Working in Movement

 Thursday, April 29, 2004

Learning and Asperger's

Answer, but No Cure, for a Social Disorder That Isolates Many describes some of the social awkwardness of adults with Asperger's Syndrome, a "mild" form of autism named after the doctor who first wrote about it in the 1940's. People with Asperger's symptoms share a defining trait with those with more severe symptoms: something called mindblindness:

Lacking the ability to read cues like body language to intuit what other people are thinking, they have profound difficulty navigating basic social interactions. The diagnosis is reordering their lives. Some have become newly determined to learn how to compensate.

And, fortunately, though they are relatively scarce, there are learning opportunities availalble to Asperger's adults and children. The classes focus on skills like how close to stand next to someone at a party, or how to tell when people are angry even when they are smiling. Apparently, the learning approach can work. Said one Aspie teenager, "It's like we stay tadpoles for longer, but once we're ready, we're no less of a frog."

This all got me to thinking of another type of awkwardness--sensory/motor. Do the symptoms of Asperger's extend to the sensory/motor system? The Asperger's Connection provides some good information, even a couple of on-line courses. One of them is Sensory and Motor Problems in Individuals with Asperger’s Syndrome. Written mainly from an occupational therapy point of view, the course contains lots of information addressing these questions.

It turns out that there's not a lot of research about sensory/motor problems in Asperger's, although Asperger himself wrote about it extensively.
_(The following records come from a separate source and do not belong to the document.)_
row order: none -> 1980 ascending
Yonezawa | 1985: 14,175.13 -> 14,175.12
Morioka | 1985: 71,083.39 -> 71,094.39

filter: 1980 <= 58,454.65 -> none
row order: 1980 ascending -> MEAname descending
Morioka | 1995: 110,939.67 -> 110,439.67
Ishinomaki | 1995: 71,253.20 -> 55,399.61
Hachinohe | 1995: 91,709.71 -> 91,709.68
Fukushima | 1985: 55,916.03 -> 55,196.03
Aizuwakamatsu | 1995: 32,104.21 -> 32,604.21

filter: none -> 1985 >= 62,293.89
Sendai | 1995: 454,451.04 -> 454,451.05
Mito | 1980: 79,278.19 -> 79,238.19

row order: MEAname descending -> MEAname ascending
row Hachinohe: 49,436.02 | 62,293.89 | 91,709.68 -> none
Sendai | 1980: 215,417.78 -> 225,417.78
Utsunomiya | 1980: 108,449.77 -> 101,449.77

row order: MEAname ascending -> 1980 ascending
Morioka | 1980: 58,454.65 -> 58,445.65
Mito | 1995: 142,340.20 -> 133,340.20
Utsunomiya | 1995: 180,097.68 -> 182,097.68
About half of those diagnosed will exhibit some problems with fine or gross motor skills. Handwriting seems to be a particularly nasty issue for many, though general lack of coordination is often described too. In particular, motor planning, the activity of planning, initiating and performing a certain movement sequence, is difficult for many. This involves the accuracy of the neural "maps" of the body that we all carry around in our nervous systems. Here's an experiment from the website to illustrate the issue:

Try this. Move two chairs together so they are about 15-inches apart. and walk between them. Did you turn to the side to do this? If you were walking through a room and came to this 15-inch gap, you would automatically realize that you could not get through that space without turning and going through sideways. This would not be something you had to stop and think about, you would just do it. You can do this because you have an internal “map” of your body that is created through propioceptive information and this map is constantly being updated telling you where your arms are etc. When you visually viewed the space and automatically “measured” the distance against your internal map of the body, you concluded that you are to wide to go through a 15-inch space without turning to the side. What would happen if your internal body map was faulty or poorly developed? Would you find that you hit the door jam when going through a door, that you bumped into desks when going through a classroom? Would you look clumsy?
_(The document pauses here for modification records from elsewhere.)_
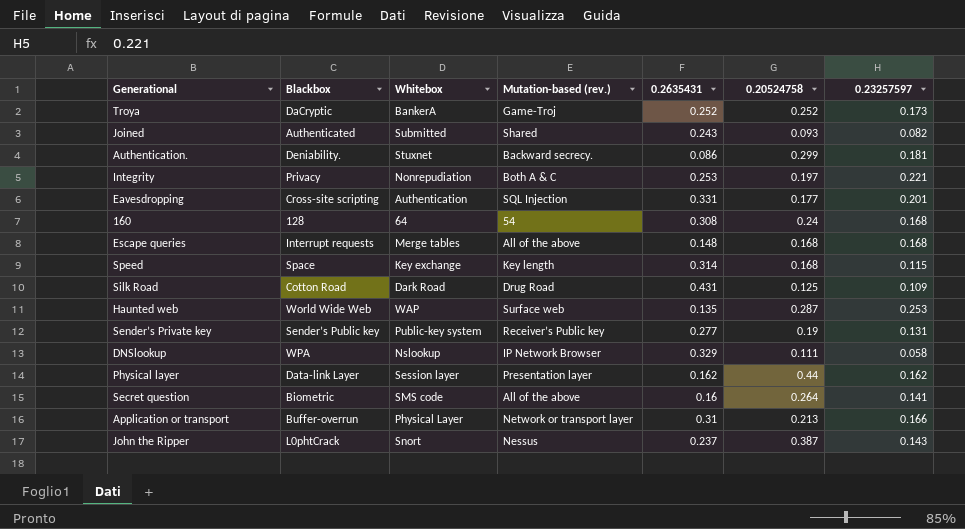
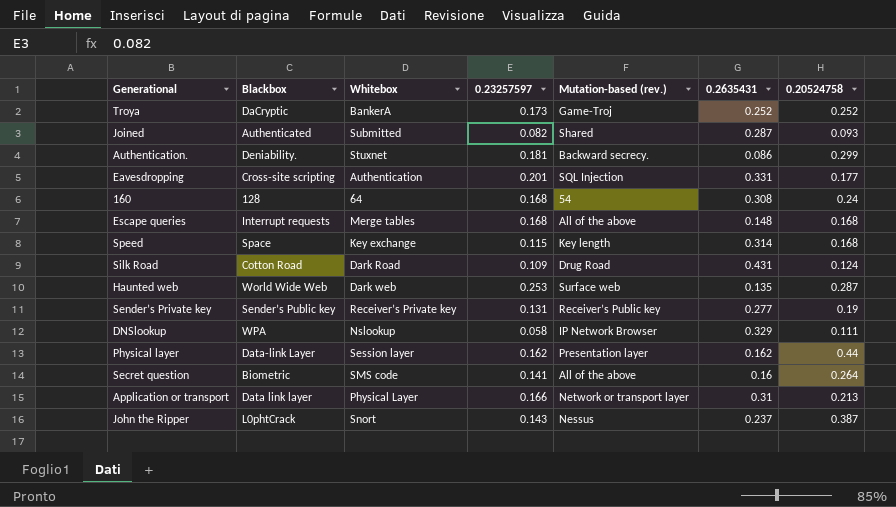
column 0.23257597 | position: 7 -> 4
row Integrity: Privacy | Nonrepudiation | Both A & C | 0.253 | 0.197 | 0.221 -> none
Joined | 0.2635431: 0.243 -> 0.287
Silk Road | 0.20524758: 0.125 -> 0.124
Haunted web | Whitebox: WAP -> Dark web
Sender’s Private key | Whitebox: Public-key system -> Receiver’s Private key
Application or transport | Blackbox: Buffer-overrun -> Data link layer

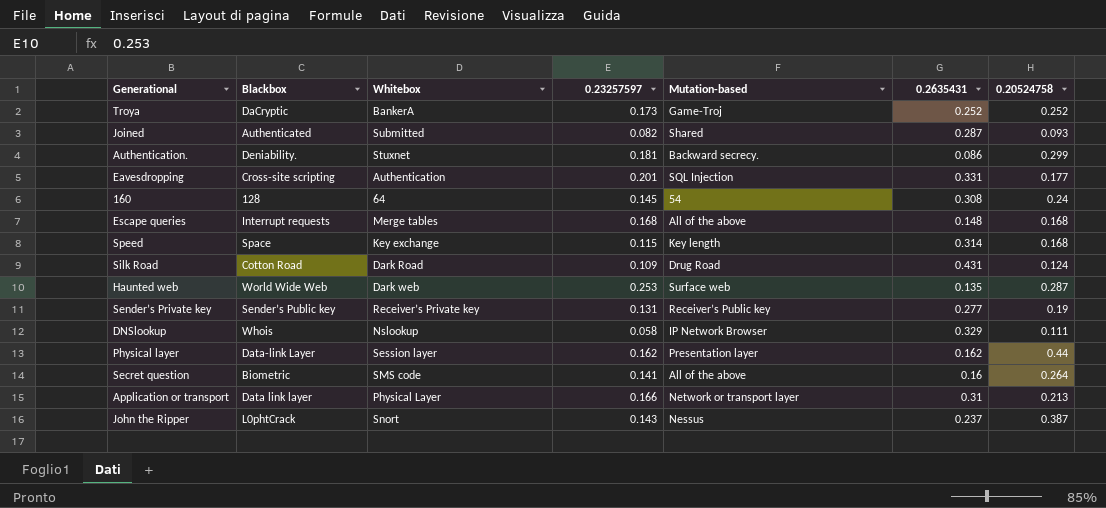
column name: Mutation-based (rev.) -> Mutation-based
160 | 0.23257597: 0.168 -> 0.145
DNSlookup | Blackbox: WPA -> Whois

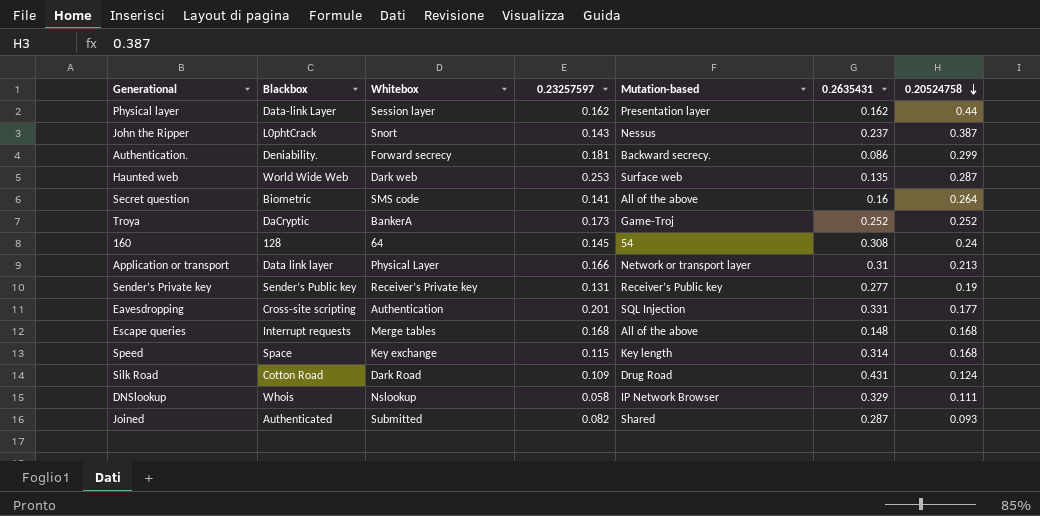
row order: none -> 0.20524758 descending
Authentication. | Whitebox: Stuxnet -> Forward secrecy

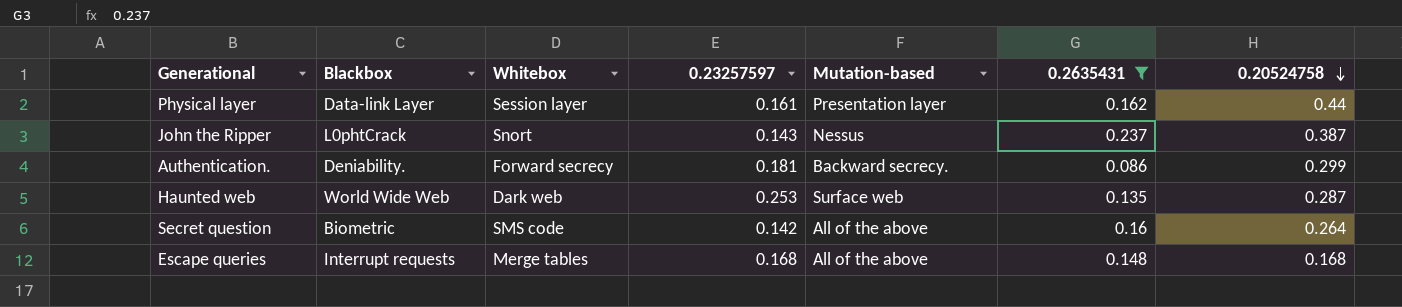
filter: none -> 0.2635431 <= 0.237
Physical layer | 0.23257597: 0.162 -> 0.161
Secret question | 0.23257597: 0.141 -> 0.142

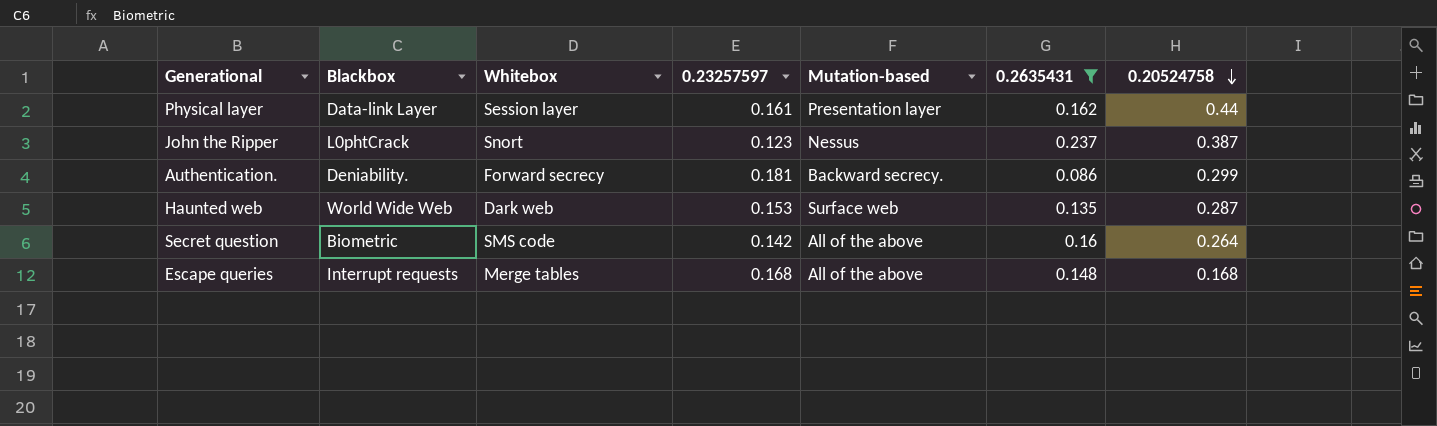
John the Ripper | 0.23257597: 0.143 -> 0.123
Haunted web | 0.23257597: 0.253 -> 0.153

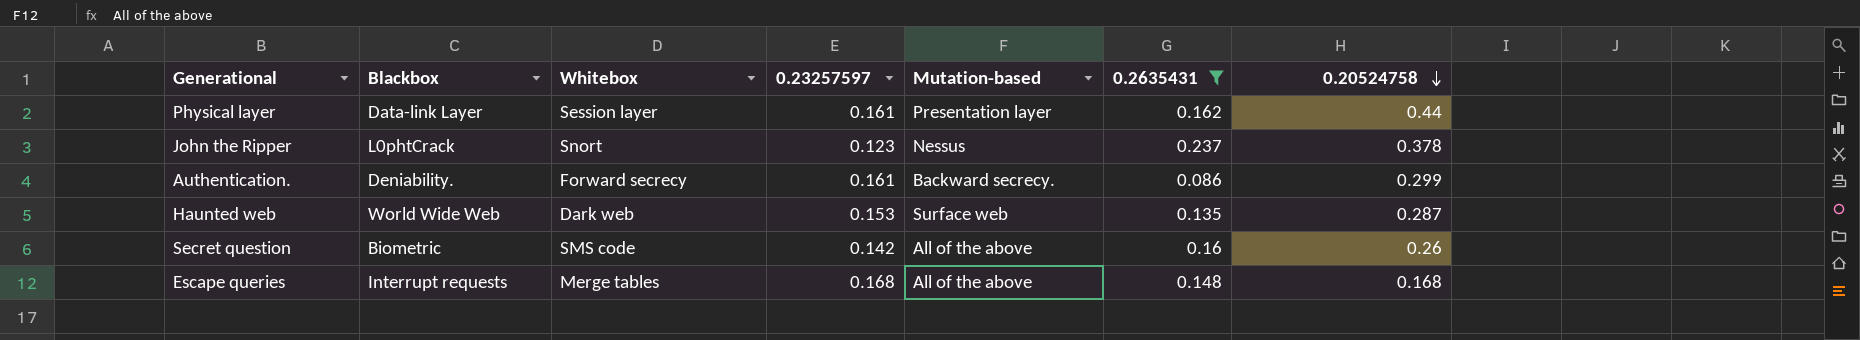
John the Ripper | 0.20524758: 0.387 -> 0.378
Authentication. | 0.23257597: 0.181 -> 0.161
Secret question | 0.20524758: 0.264 -> 0.26

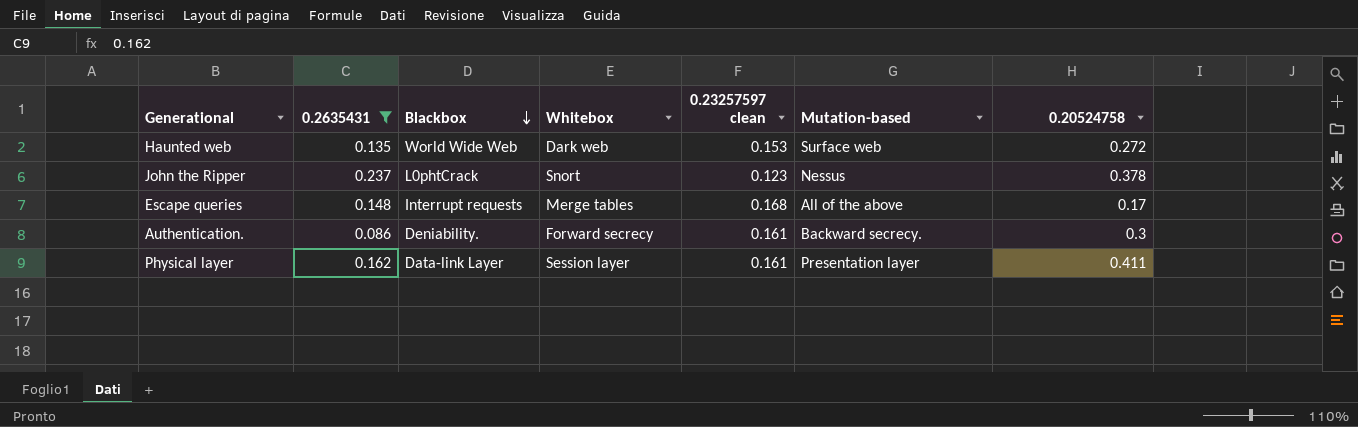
row order: 0.20524758 descending -> Blackbox descending
column 0.2635431 | position: 6 -> 2
column name: 0.23257597 -> 0.23257597 clean
row Secret question: Biometric | SMS code | 0.142 | All of the above | 0.16 | 0.26 -> none
Haunted web | 0.20524758: 0.287 -> 0.272
Escape queries | 0.20524758: 0.168 -> 0.17
Authentication. | 0.20524758: 0.299 -> 0.3
Physical layer | 0.20524758: 0.44 -> 0.411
Movement education (like the Feldenkrais Method that I practice) stress developing body awareness to a fine degree to improve the neural maps and the proprioceptive and vestibular senses. Sensitivity can increase by greatly reducing the effort involved in making a particular movement. The assumption is that kinesthetic sensation and effort have an inverse relationship: work too hard and you can't feel what you are doing.

In some exhibiting Asperger's symptoms, however, this reduced effort doesn't work well. They seem to need to ramp up the sensations in order to feel anything.
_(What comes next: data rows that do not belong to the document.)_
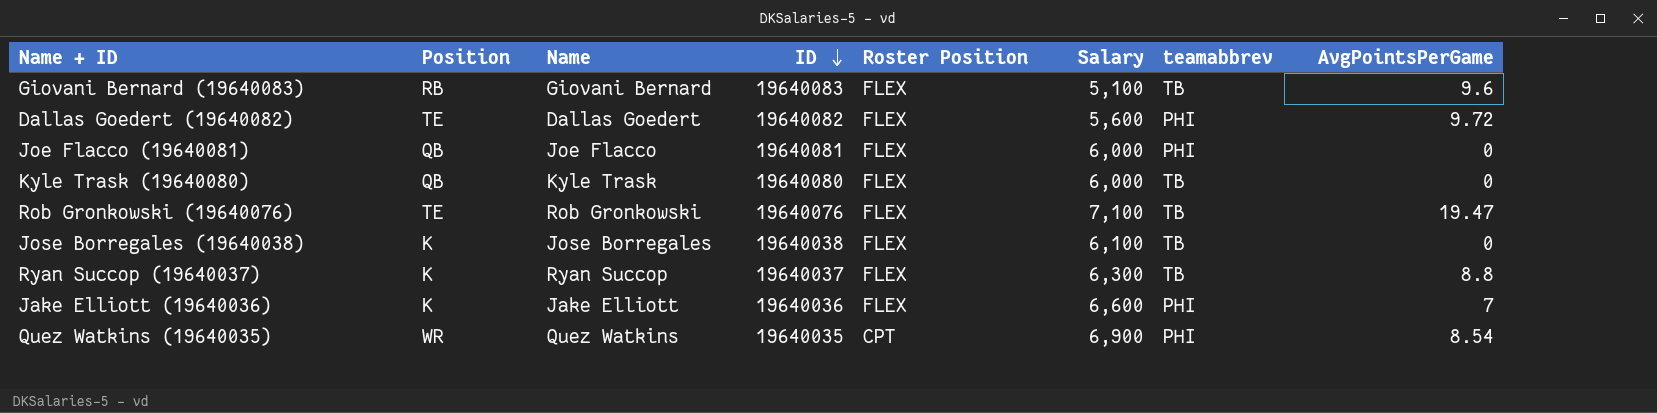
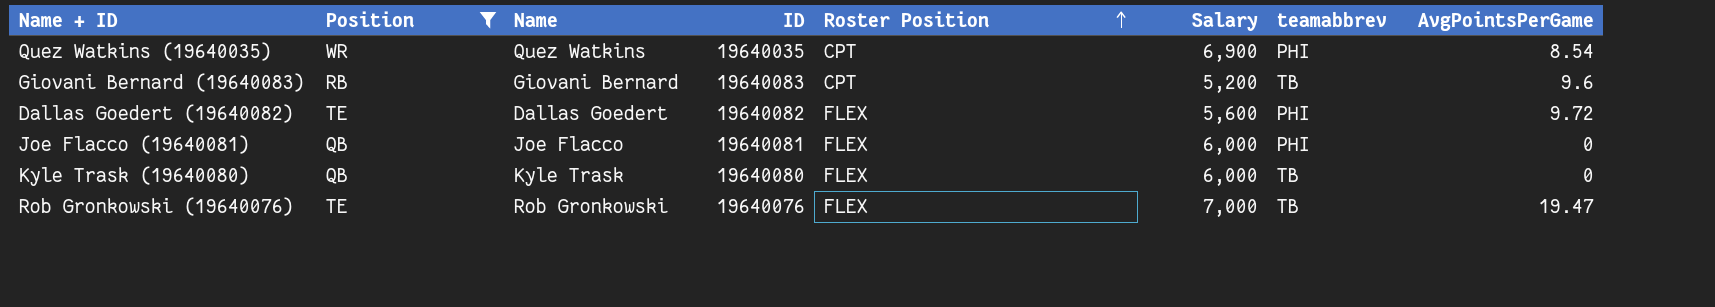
filter: none -> Position != K
row order: ID descending -> Roster Position ascending
Giovani Bernard (19640083) | Roster Position: FLEX -> CPT
Giovani Bernard (19640083) | Salary: 5,100 -> 5,200
Rob Gronkowski (19640076) | Salary: 7,100 -> 7,000

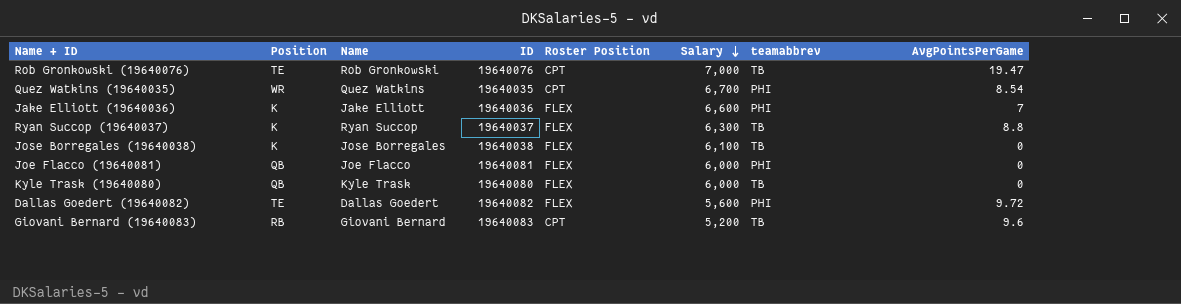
filter: Position != K -> none
row order: Roster Position ascending -> Salary descending
Rob Gronkowski (19640076) | Roster Position: FLEX -> CPT
Quez Watkins (19640035) | Salary: 6,900 -> 6,700

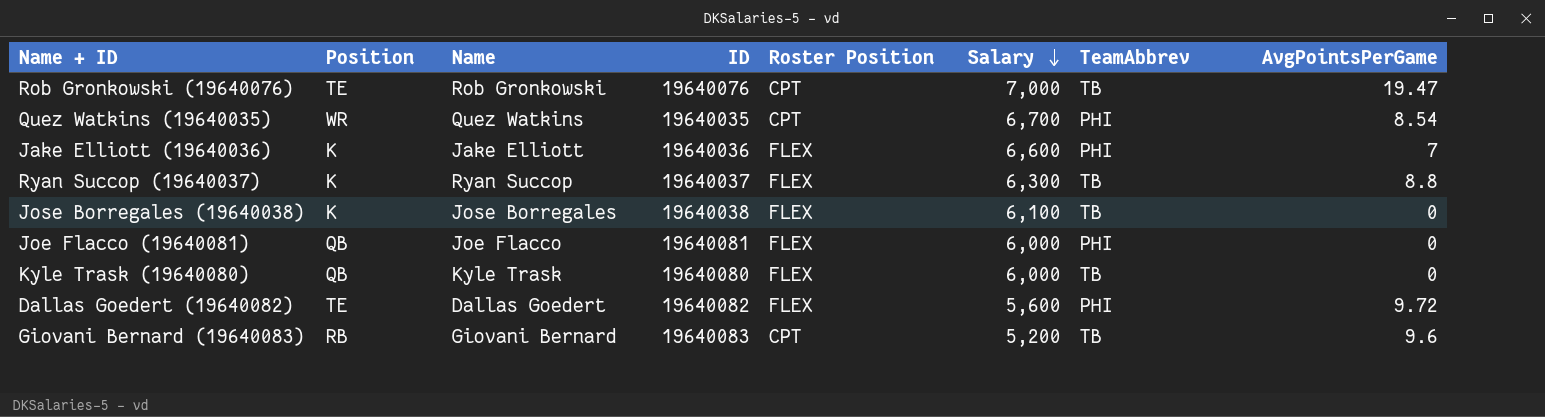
column name: teamabbrev -> TeamAbbrev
People with Asperger’s Syndrome often seek out heavy work input to their bodies to get more information about where their bodies are in space.

Some people with Asperger’s Syndrome seek a great deal of movement in order to get more information into their vestibular systems.

The course goes into the assessment and intervention processes of dealing with these issues, mainly drawing on the work of A. Jean Ayres.

It seems Asperger's symptoms can include awkwardness of all sorts. But there are also learning approaches to dealing with any of them.